Home Cosmetic Science Talk Formulating Cosmetic Industry Apparatus to measure the viscosity of toothpaste

  • Apparatus to measure the viscosity of toothpaste

    Posted by formul8101 on June 13, 2018 at 6:35 pm

    Hello Chemist Corner.

    I have just landed my first formulation chemist job at a small cosmetic company specializing in Oral Care. The company hasn’t had a designated cosmetic chemist before and have previously outsourced their testing. As such the first requirement of my job is setting up a cost-efficient lab that will allow me to undertake some preliminary accelerated testing on new toothpaste prototypes. Supposing new products meet these preliminary testing results they will then be validated at commercial testing labs, who have more advanced and precise apparatus.

    I will be predominantly formulating toothpaste and one of the measurements I was wanting to use was viscosity.  However upon researching the viscosity properties of Toothpaste i.e. plastic/pseudoplastic with high viscosity: ~ 100,000 cps it became evident that I would need quite advanced and expensive laboratory equipment, which is out of my allocating lab set up budget.

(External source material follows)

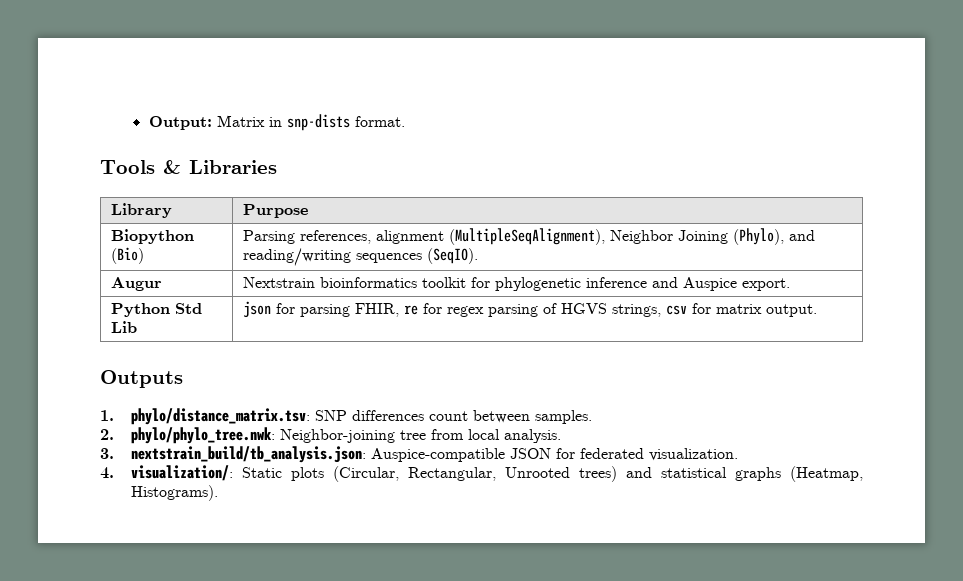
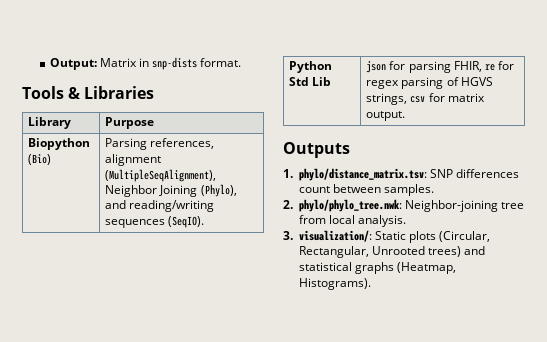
- Augur | Nextstrain bioinformatics toolkit for phylogenetic inference and Auspice export.
- 3. nextstrain_build/tb_analysis.json: Auspice-compatible JSON for federated visualization.
- 4. visualization/: Static plots (Circular, Rectangular, Unrooted trees) and statistical graphs (Heatmap, Histograms).
+ 3. visualization/: Static plots (Circular, Rectangular, Unrooted trees) and statistical graphs (Heatmap, Histograms).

    Therefore I am looking for some advice on a cheap apparatus/procedure that would be sufficient to test the viscosity of toothpaste (if it exists)? Or some advice on whether or not testing the viscosity is necessary for such preliminary testing of a product.

    Thanks in advance 

    Ross

    formul8101 replied 6 years, 6 months ago 5 Members · 5 Replies
  • 5 Replies
  • belassi

    Member
    June 13, 2018 at 7:36 pm

    It would be simple to design a piece of kit to measure relative viscosity, but not actual values. EG a PTFE tube fitted with a plunger, you fill the tube with toothpaste and apply a known weight to the plunger, say a 500g mass, and measure the time taken to squeeze all the paste out via an orifice of say 5mm. Then compare that with commercial toothpastes. In this way you could duplicate the viscosity.

  • Bill_Toge

    Member
    June 14, 2018 at 8:29 pm
    like many other non-Newtonian liquids, toothpaste does not have a constant viscosity - the viscosity varies depending on the rate of shear applied to it
    the cheapest equipment that can be used to make quantitative and meaningful measurements is a Brookfield RVT dial viscometer with a heliapath, or any fuctional equivalent
  • Duncan

    Member
    June 15, 2018 at 9:16 am

    3 basic tools for testing in any lab
    Viscosity - need a brookfield or equivalent, or if you are making low viscosity products you can use a Ford cup (What they use in spray paint shops - advantage is that you can get it from a tool store, and they are cheap - disadvantage will be that they struggle over 2-3000cps

    pH meter - get those cheap enough off amazon 

    Something to measure SG. Pyconometer (basically a calibrated pot and lid is cheap and flexible- you’ll need to use it with a balance, but you should have one of those already

  • Gunther

    Member
    June 15, 2018 at 12:54 pm

    Pretty much a variation of what @Belassi suggested:

    A 50/60 ml syringe
    saw the luer-lock connector off
    drill a larger exit hole
    make a suitable stands that holds it upright
    place a weight to push the plunger down
    Take the time it takes for toothpaste to be pushed out.

  • formul8101

    Member
    June 19, 2018 at 7:55 pm

    Thanks for all the input guys it has been really helpful.